Her repeated complaints over several
months to Revlon went unheeded. As a result of the supervisor’s
behaviour, she developed
symptoms of emotional stress. A year and one
month after the first act of sexual harassment, the supervisor was
issued with a letter
of censure. Shortly thereafter the employee
attempted suicide. Later she sued Revlon and the supervisor for
assault and battery,
and for intentional infliction of emotional
distress. A jury found the supervisor liable for assault and battery
but not for the
intentional infliction of emotional distress. It
found Revlon liable for intentional infliction of emotional distress.
Only Revlon
appealed. The only issue on appeal was whether Revlon was
liable for intentional infliction of emotional distress.

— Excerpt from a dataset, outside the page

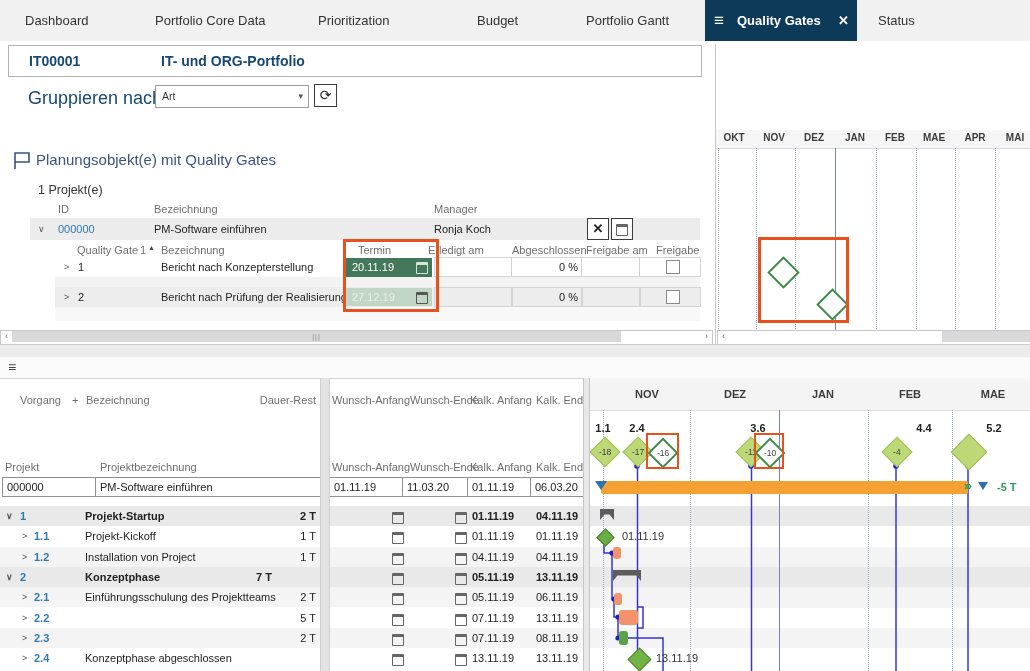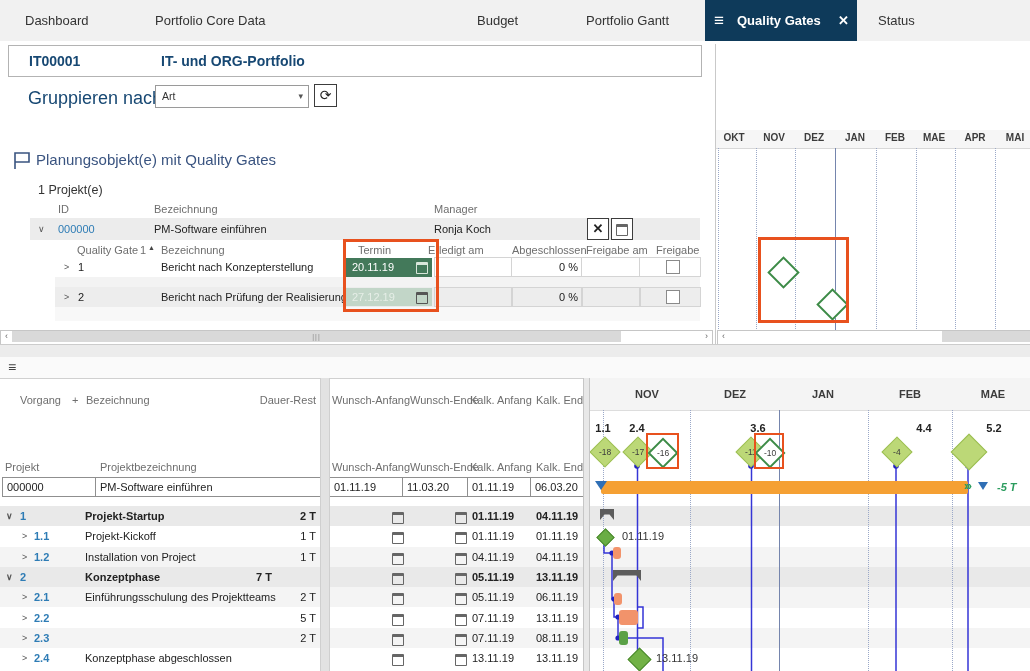"Prioritization" span.tab { html: none -> <span>Prioritization</span> }
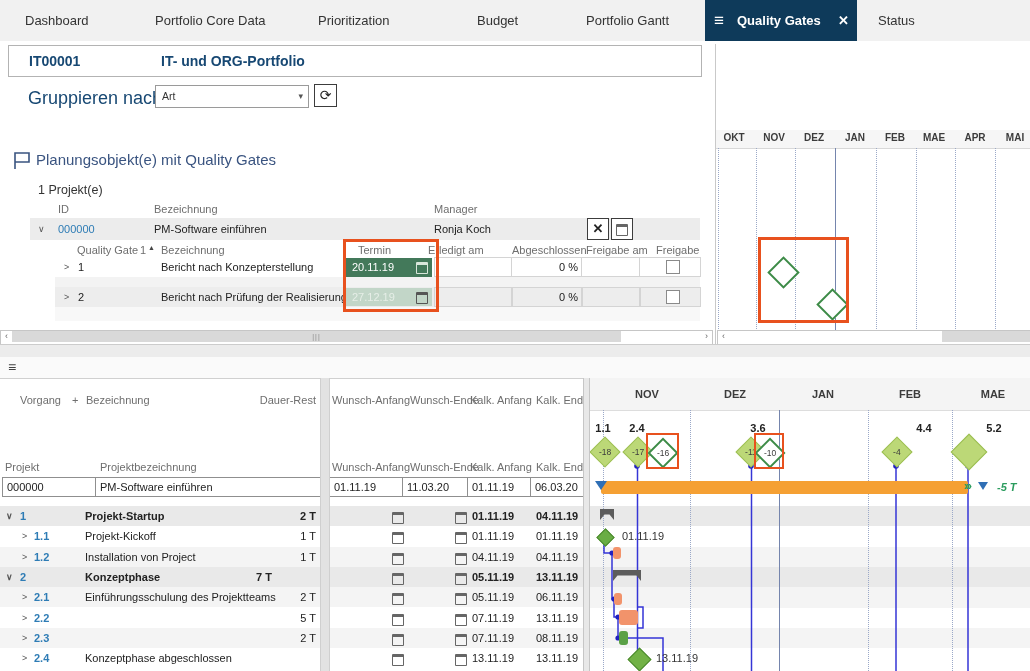"-5 T" .buffer-lbl { font-style: italic -> none }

The court of
appeals reversed the judgment of the trial court, holding that, since
the supervisor was not found guilty of the intentional infliction
of
emotional distress, Revlon as principal could not be found guilty.
The Arizona Supreme Court granted a review because it disagreed
with
that limitation of liability of Revlon. Although not considered by
the court of appeals, the parties raised the question whether
the
matter was controlled by Arizona’s Worker’s Compensation
Act and it was considered by the Supreme Court. It disagreed
with the
contention on behalf of Revlon that the matter was controlled by the
legislation. The Supreme Court held that since the
jury found the
severe emotional distress to be essentially non-physical in nature,
it fell outside the legislation which regulated
claims for physical
injuries. The Supreme Court, considered the original purpose of
workmen’s compensation was, namely, to
compensate workers for
injury which had its origins in a risk ‘connected with the
employment’.
[28]
In
Revlon
, The Arizona Supreme Court noted that some courts
have provided a tort remedy instead of workers’ compensation to
employees
injured by wrongs that are not ‘a necessary risk or
danger’ of their employment. Other courts have invoked the bar
of exclusivity and have refused to recognise a tort remedy. The same
could be said of our courts. Importantly, in
Revlon
the
Supreme Court said the following:
‘
By
law, exposure to sexual harassment is not an inherent or necessary
risk of employment, even though it may be or may have been
endemic.
The cost of such conduct ought not to be included in the cost of the
product and passed to the consumer. If my employer
invades my right
to privacy by tapping my telephone, it is my employer who should pay
the piper for such wrong, not his compensation
carrier.
Given
the substantive nature of the wrong committed here, I believe that
this form of the action falls outside the compensation
system. The
action for outrage, now called infliction of emotional distress, was
first recognized as a remedy for emotional injury
caused by
outrageous conduct and as a response to the doctrine that,
unaccompanied by preceding physical harm, such injury was
noncompensable.’
[29]
In England, in
Nisbet v Rayne & Burn
[1910] 2 KBD 689 the
court considered the question whether the murder of a cashier while
traveling in a railway carriage to a colliery
with a large sum of
money for the payment of his employers’ workmen, was an
accident within the meaning of that expression
in the Workers’
Compensation Legislation. Farwell LJ in considering whether the
accident arose out of the cashiers employment
said the following:
‘
It
is plain that it arose in the course of his employment; it was part
of his regular duty to take the money required for the wages
on pay
day by train to the colliery; it was his duty to carry it safely and
to protect it from thieves and robbery . . . I have
come to the
conclusion that there is a distinct and well-known risk run by
cashiers and the like who are known to carry considerable
sums in
cash on regular days by the same route to the same place, of being
robbed and, if they do their duty by defending their
charge,
murdered, and that such a risk is as incidental to their employment
as the risk from missiles from bridges is to the employment
of
engine-drivers or the risk of injury by poachers to that of
gamekeepers.’
[30]
By employing terms such as ‘necessary risk of employment’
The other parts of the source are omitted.